Lessons
For Today From The Revolution
Thomas J. Fleming (1974)
Thomas J. Fleming, one of the nation’s foremost historians of the American Revolution, strips away the mythical “golden glow” version of the Revolution to show that the “seven long, grey years” between 1775 and 1782 were a tumultuous time. Military leaders bickered; the Continental Congress was frequently second-rate and inept; war profiteering was rampant; the army was riddled by mutinies and desertion; as many New Jerseyans served in loyalist regiments as in the Continental Army; and when the Revolution was won, one tenth of the population left for Canada. “The Americans of 1776 were human,” not demi-gods, Fleming concludes. They made mistakes, quarreled, got discouraged, and bad-mouthed one another. But enough were sufficiently committed to republican principles and individual freedom to persevere through personal hardships and make the messy political compromises necessary to keep the Revolution alive until Yorktown, where 11,000 Americans — and 28,000 French soldiers and sailors — bottled up Cornwallis and won the decisive victory.
From east and west, north
and south, we have been hearing laments about lack of enthusiasm for the forthcoming
bicentennial. As a student of the Revolution
for the past 25 years and as a writer who has strenuously sought to communicate
not only with fellow historians, but with the average intelligent reader, I
have another worry. I am afraid that the bicentennial may worsen rather than
lessen our current malaise. I suspect it may give contemporary Americans an
even worse inferiority complex about the state of our society. I think that
all of us — particularly concerned and influential citizens like you
gathered here today — should make a concerted effort to stop wreathing
the American Revolution in a too idealized light.

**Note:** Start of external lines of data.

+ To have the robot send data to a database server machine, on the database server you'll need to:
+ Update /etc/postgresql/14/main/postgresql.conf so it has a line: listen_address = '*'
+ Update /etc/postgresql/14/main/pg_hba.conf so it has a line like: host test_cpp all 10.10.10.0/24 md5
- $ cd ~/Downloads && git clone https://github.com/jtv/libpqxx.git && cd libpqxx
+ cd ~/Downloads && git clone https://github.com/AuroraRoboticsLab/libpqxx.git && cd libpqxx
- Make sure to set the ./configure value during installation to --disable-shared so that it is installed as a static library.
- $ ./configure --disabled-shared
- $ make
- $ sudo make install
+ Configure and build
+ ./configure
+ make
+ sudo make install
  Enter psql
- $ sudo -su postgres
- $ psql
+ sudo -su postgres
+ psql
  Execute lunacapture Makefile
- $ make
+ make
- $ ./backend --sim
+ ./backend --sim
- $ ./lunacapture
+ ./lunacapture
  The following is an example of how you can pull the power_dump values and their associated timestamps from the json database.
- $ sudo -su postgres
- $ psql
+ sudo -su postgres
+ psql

Let me state in the broadest terms what I call the “golden glow” version
of the Revolution. It was fought and won by sturdy citizens who leaped to arms
when their liberties were challenged. They were led by a military hero whom
every officer and soldier worshiped. Presiding over this band of stalwarts
was the Continental Congress, a caucus of geniuses who provided the inspiration
and unerring political guidance that led us invincibly to victory.
This fable is rooted in those first fervent days of 1775, when the Massachusetts
minutemen stormed down on the British at Concord bridge and backed by volunteers
from other New England states blasted the Redcoats at Bunker Hill. But the
fighting did not end until 1782. The space between 1775 and 1782 — seven
long, grey years — is the reality that myth has too long shrouded — a
reality that I believe has its own kind of inspiration.

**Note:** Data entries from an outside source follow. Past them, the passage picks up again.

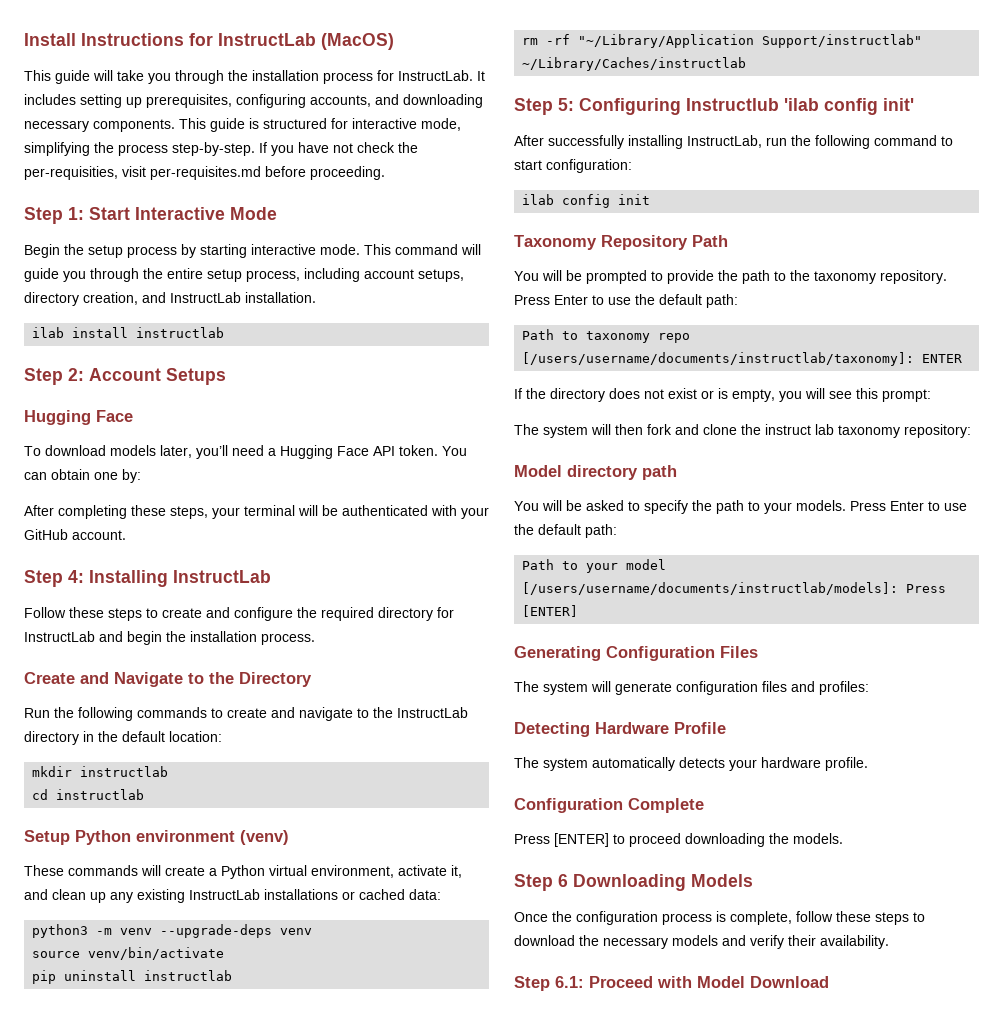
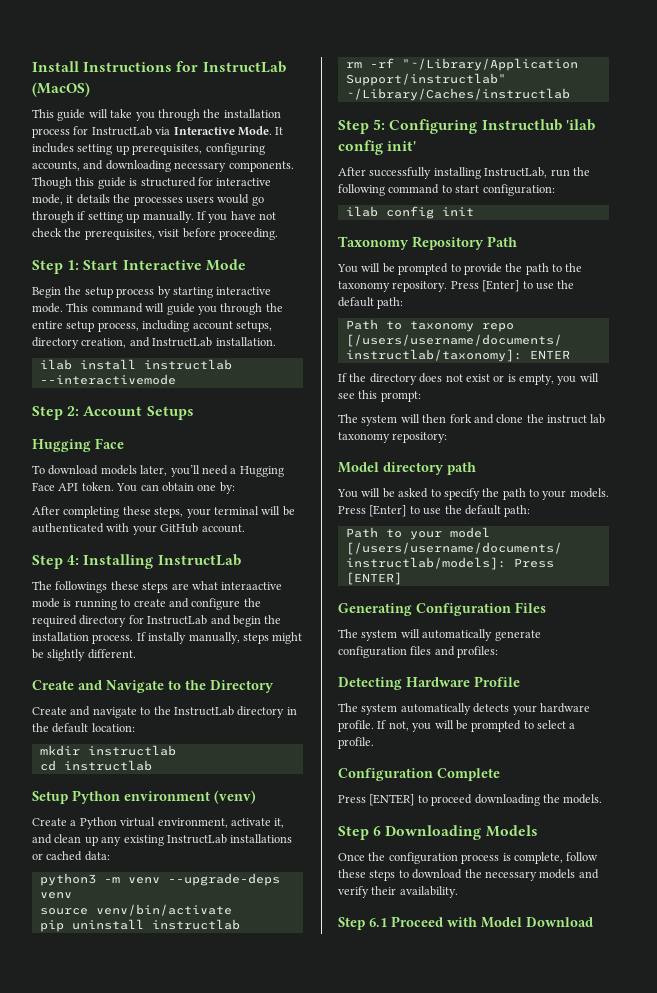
- This guide will take you through the installation process for InstructLab.
+ This guide will take you through the installation process for InstructLab via Interactive Mode.
- This guide is structured for interactive mode, simplifying the process step-by-step.
+ Though this guide is structured for interactive mode, it details the processes users would go through if setting up manually.
- If you have not check the per-requisities, visit per-requisites.md before proceeding.
+ If you have not check the prerequisites, visit before proceeding.
- ilab install instructlab
+ ilab install instructlab --interactivemode
- Follow these steps to create and configure the required directory for InstructLab and begin the installation process.
+ The followings these steps are what interaactive mode is running to create and configure the required directory for InstructLab and begin the installation process. If instally manually, steps might be slightly different.
- Run the following commands to create and navigate to the InstructLab directory in the default location:
+ Create and navigate to the InstructLab directory in the default location:
- These commands will create a Python virtual environment, activate it, and clean up any existing InstructLab installations or cached data:
+ Create a Python virtual environment, activate it, and clean up any existing InstructLab installations or cached data:
- You will be prompted to provide the path to the taxonomy repository. Press Enter to use the default path:
+ You will be prompted to provide the path to the taxonomy repository. Press [Enter] to use the default path:
- You will be asked to specify the path to your models. Press Enter to use the default path:
+ You will be asked to specify the path to your models. Press [Enter] to use the default path:
- The system will generate configuration files and profiles:
+ The system will automatically generate configuration files and profiles:
+ If not, you will be prompted to select a profile.
- Step 6.1: Proceed with Model Download
+ Step 6.1 Proceed with Model Download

What do we see when we look at these years? We see people struggling with
many of the same problems that harass us today. Contemporary Americans
seem to get
upset — or pundits tell us we should be upset — because we are
seriously divided over various issues. If the leaders of the Revolution had
waited for unanimity, we would still be a British colony. After the war, one
of the best possible witnesses, John Adams, the architect of the independence
movement, candidly admitted that only one-third of the Americans of 1776 were
in favor of the Revolution. Another third were opposed and the middle third
were neutral. Here in New Jersey the percentages were even more hostile. The
latest statistical research inclines historians to conclude that at least 50
percent of New Jerseyans were either active or hidden loyalists. At one point
there were more New Jersey men enrolled in the loyalists regiments of the New
Jersey Volunteers than Washington had in the ranks of the four New Jersey Continental
regiments.
According to some estimates, about 60,000 American loyalists served in
the British army at one time or another. When the British withdrew, more
than
200,000 men and women — almost one American in ten — chose exile rather
than live under a republican government. This is a higher proportion of exiles
than resulted from the French Revolution.

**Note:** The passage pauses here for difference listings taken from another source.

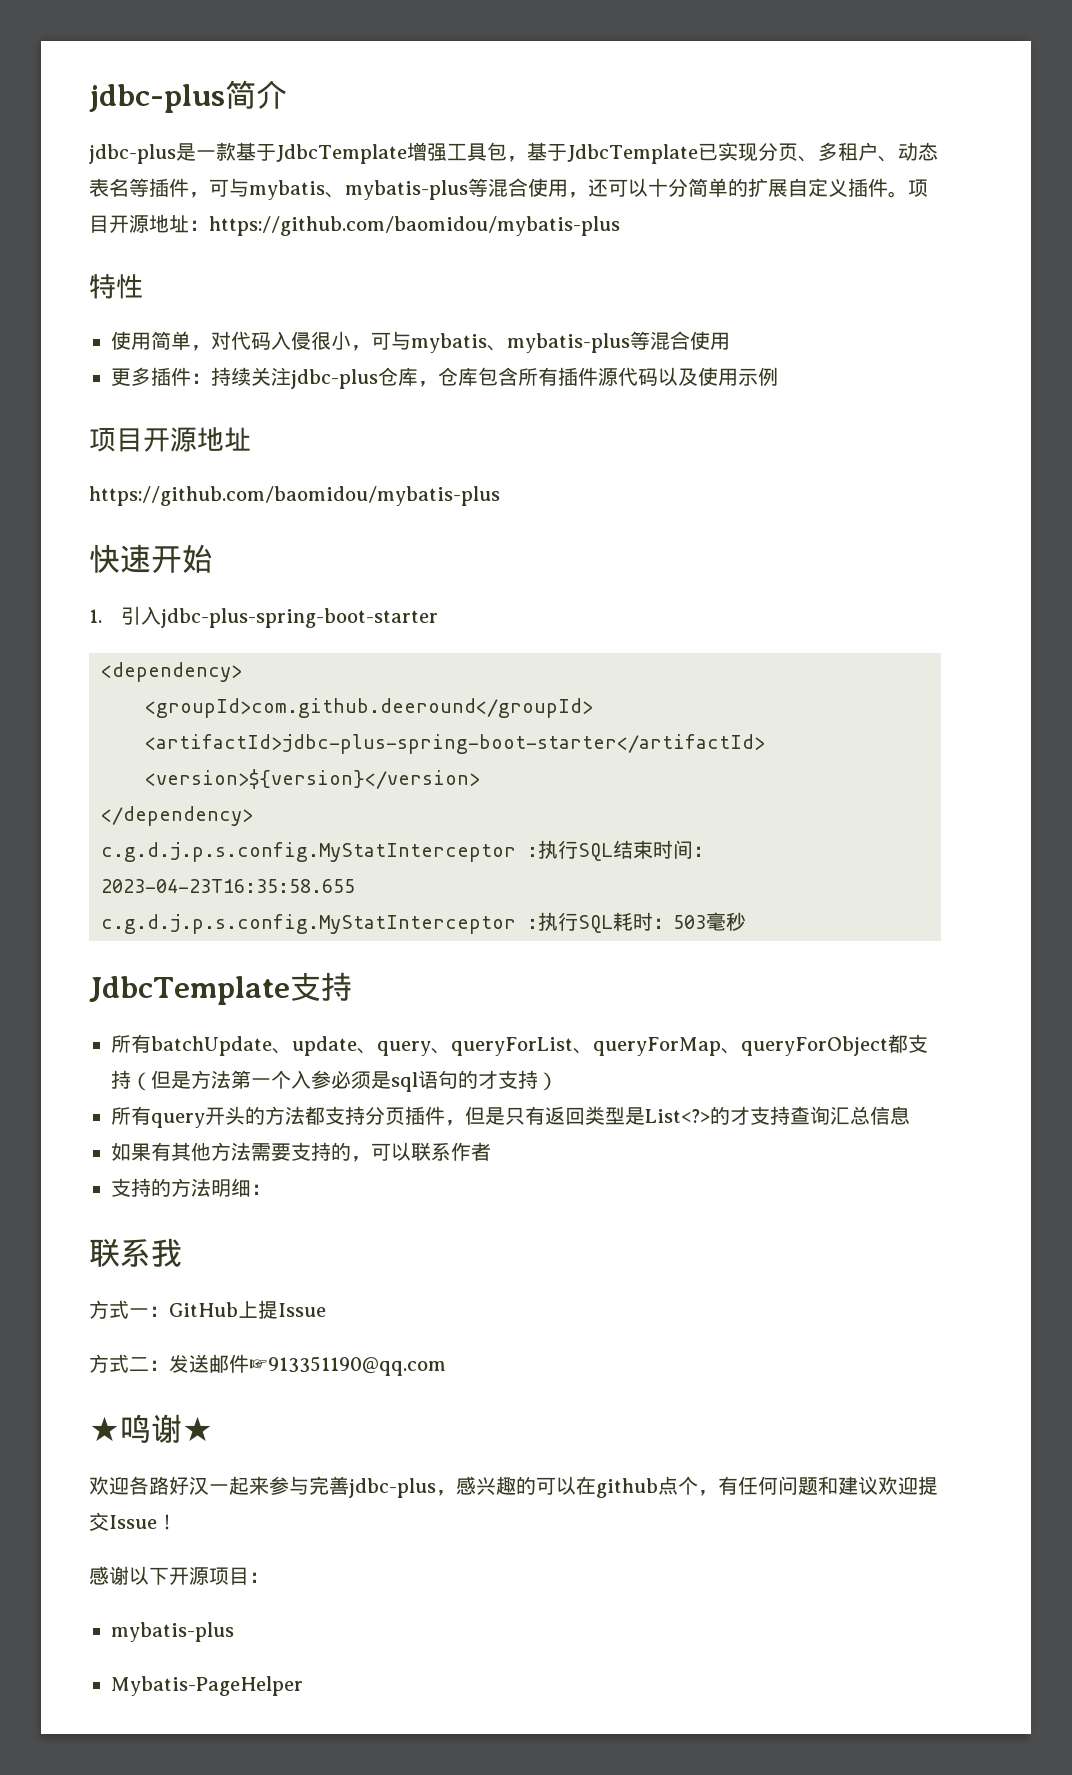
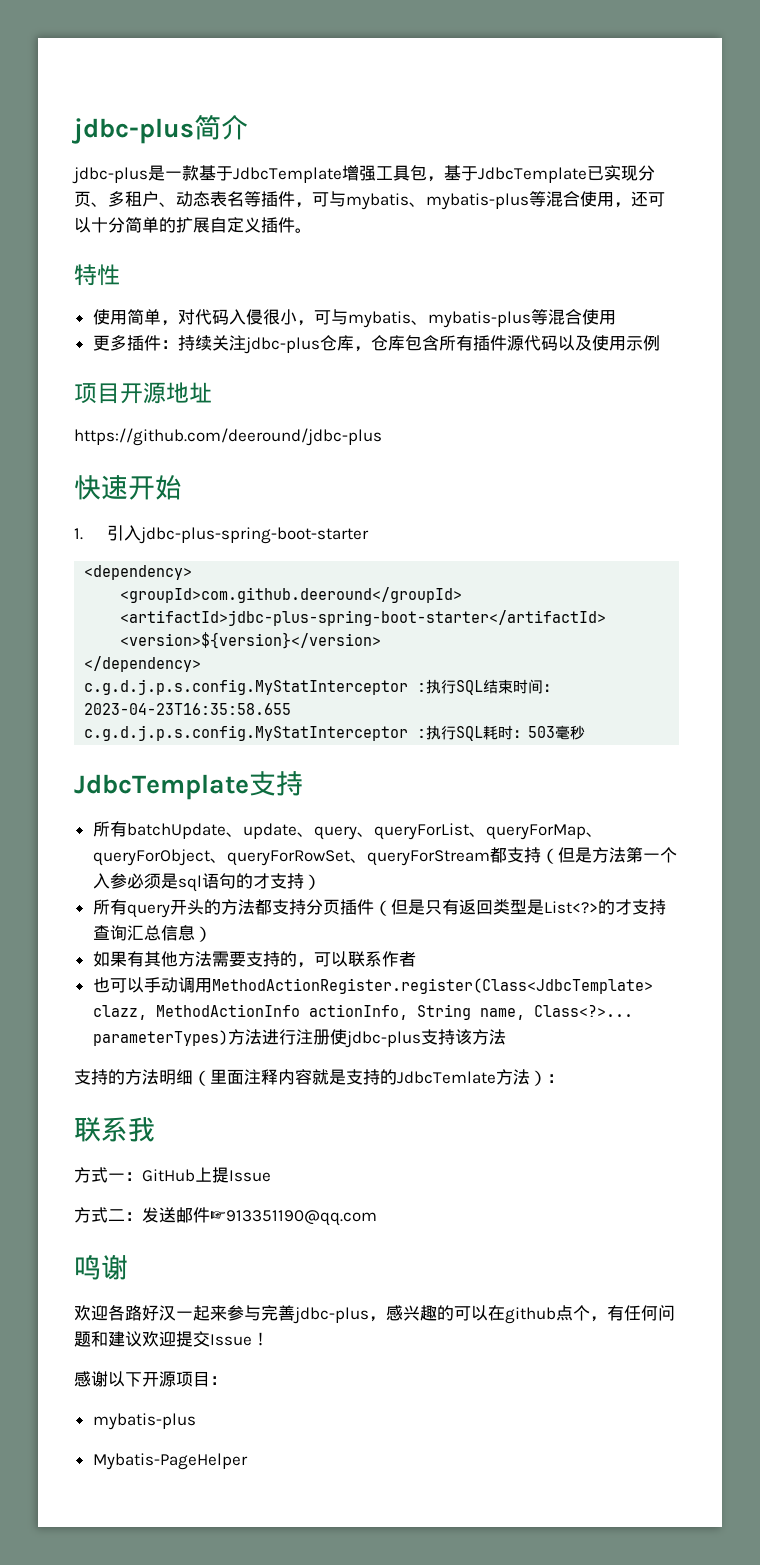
- 项目开源地址：https://github.com/baomidou/mybatis-plus
  更多插件：持续关注jdbc-plus仓库，仓库包含所有插件源代码以及使用示例
  项目开源地址
- https://github.com/baomidou/mybatis-plus
+ https://github.com/deeround/jdbc-plus
- 所有batchUpdate、update、query、queryForList、queryForMap、queryForObject都支持（但是方法第一个入参必须是sql语句的才支持）
+ 所有batchUpdate、update、query、queryForList、queryForMap、queryForObject、queryForRowSet、queryForStream都支持（但是方法第一个入参必须是sql语句的才支持）
- 所有query开头的方法都支持分页插件，但是只有返回类型是List<?>的才支持查询汇总信息
+ 所有query开头的方法都支持分页插件（但是只有返回类型是List<?>的才支持查询汇总信息）
- 支持的方法明细：
+ 也可以手动调用MethodActionRegister.register(Class<JdbcTemplate> clazz, MethodActionInfo actionInfo, String name, Class<?>... parameterTypes)方法进行注册使jdbc-plus支持该方法
+ 支持的方法明细（里面注释内容就是支持的JdbcTemlate方法）：
- ★鸣谢★
+ 鸣谢

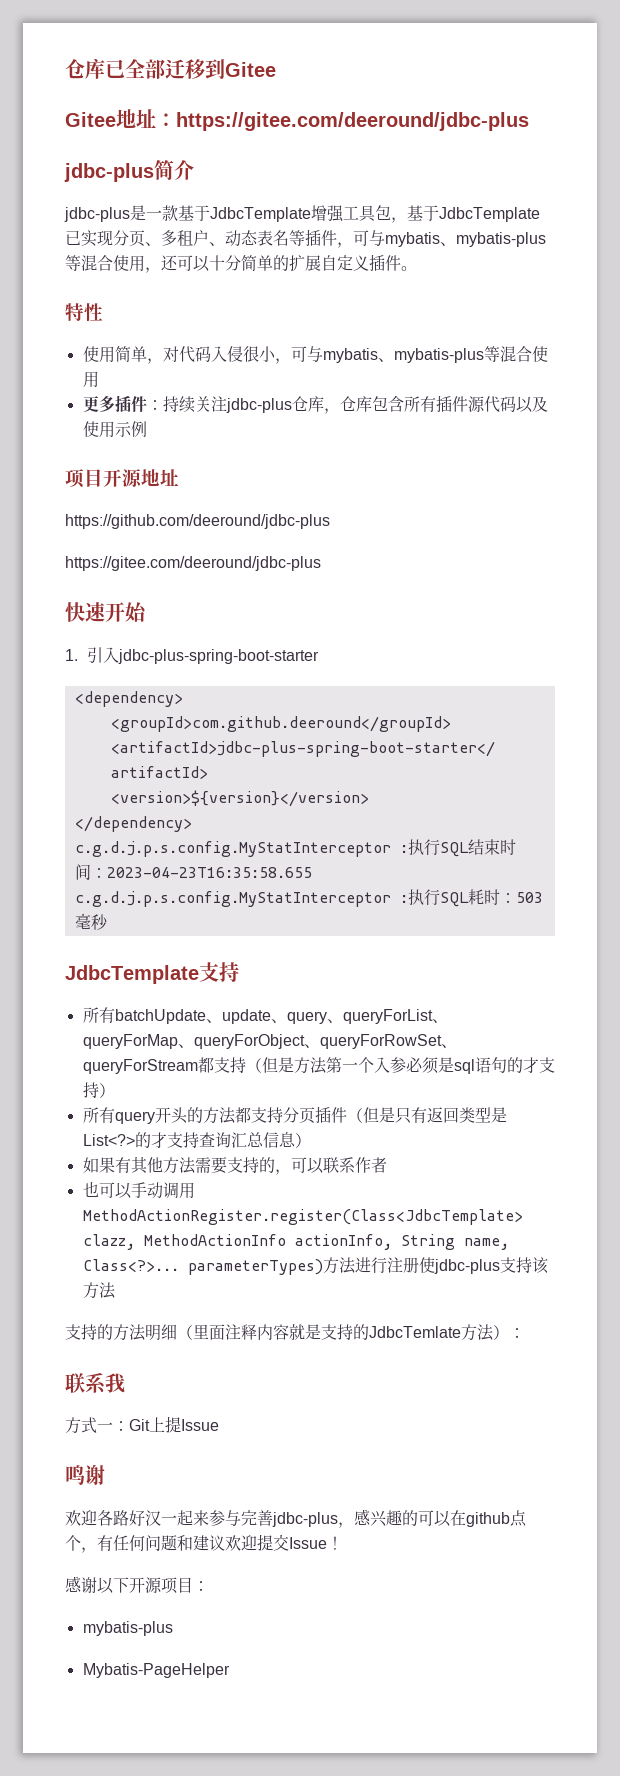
+ 仓库已全部迁移到Gitee
+ Gitee地址：https://gitee.com/deeround/jdbc-plus
  https://github.com/deeround/jdbc-plus
+ https://gitee.com/deeround/jdbc-plus
- 方式一：GitHub上提Issue
+ 方式一：Git上提Issue
- 方式二：发送邮件☞913351190@qq.com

Nor was there anything like total unity among those supporting the revolutionary
cause. Take Valley Forge, a name synonymous with America’s will to
endure. Actually it was a will shared by Washington and the three or four
thousand
soldiers who stumbled through that winter of chilblains and starvation. Only
a few miles away, Pennsylvania farmers were sitting before warm fires feasting
on a bountiful harvest — and so were most of the other two and a half
million Americans in the supposedly united colonies. Here in Morristown the
army’s suffering was worse, and even more inexcusable. In my latest
book,The
Forgotten Victory, I have detailed the unbelievable agonies of
the winter of 1780. “Poor fellows!” exclaimed quartermaster general
Nathanael Greene on January 4, 1780, “they exhibit a picture truly
distressing. More than half naked and two thirds starved. A country overflowing
with plenty
are now suffering an army employed for the defence of everything that is
dear and valuable to perish for want of food.”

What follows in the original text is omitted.